=== Recorded information ===
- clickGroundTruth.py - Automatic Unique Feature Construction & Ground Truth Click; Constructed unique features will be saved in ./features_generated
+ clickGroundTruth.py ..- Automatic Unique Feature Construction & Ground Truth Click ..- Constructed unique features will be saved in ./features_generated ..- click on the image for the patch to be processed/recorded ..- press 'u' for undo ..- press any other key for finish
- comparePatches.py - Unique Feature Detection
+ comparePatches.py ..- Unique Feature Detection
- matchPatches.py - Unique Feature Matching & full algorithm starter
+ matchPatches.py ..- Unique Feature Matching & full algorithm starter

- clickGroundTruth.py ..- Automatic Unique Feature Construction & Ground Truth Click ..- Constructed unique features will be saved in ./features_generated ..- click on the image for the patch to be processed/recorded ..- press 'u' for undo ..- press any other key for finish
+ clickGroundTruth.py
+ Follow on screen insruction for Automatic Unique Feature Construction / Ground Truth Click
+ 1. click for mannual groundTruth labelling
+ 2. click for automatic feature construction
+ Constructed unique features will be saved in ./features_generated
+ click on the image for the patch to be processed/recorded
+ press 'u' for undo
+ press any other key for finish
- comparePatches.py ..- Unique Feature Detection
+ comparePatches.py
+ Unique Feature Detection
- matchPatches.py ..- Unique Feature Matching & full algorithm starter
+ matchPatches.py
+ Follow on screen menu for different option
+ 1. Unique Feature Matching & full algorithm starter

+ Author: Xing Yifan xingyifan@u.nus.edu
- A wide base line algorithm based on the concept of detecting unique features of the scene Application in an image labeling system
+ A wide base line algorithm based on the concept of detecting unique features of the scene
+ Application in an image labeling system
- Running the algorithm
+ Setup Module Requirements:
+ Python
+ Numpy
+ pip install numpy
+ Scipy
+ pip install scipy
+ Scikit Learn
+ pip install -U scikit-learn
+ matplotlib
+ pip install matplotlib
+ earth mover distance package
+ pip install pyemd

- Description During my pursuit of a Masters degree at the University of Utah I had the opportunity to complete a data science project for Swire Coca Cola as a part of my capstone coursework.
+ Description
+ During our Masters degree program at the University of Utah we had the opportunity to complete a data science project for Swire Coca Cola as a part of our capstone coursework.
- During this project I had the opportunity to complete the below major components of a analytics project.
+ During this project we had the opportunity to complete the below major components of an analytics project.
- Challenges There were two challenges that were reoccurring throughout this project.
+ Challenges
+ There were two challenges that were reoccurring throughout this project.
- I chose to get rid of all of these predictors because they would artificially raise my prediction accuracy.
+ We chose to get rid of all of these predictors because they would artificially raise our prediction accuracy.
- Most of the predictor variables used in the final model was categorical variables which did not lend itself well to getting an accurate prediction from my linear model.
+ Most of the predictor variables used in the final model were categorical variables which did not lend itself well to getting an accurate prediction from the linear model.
===
▶ Exercise directions:
Search the entries above for the string "accuracy", and report each line where it occurs.

▶ Result of the task:
- I chose to get rid of all of these predictors because they would artificially raise my prediction accuracy.
+ We chose to get rid of all of these predictors because they would artificially raise our prediction accuracy.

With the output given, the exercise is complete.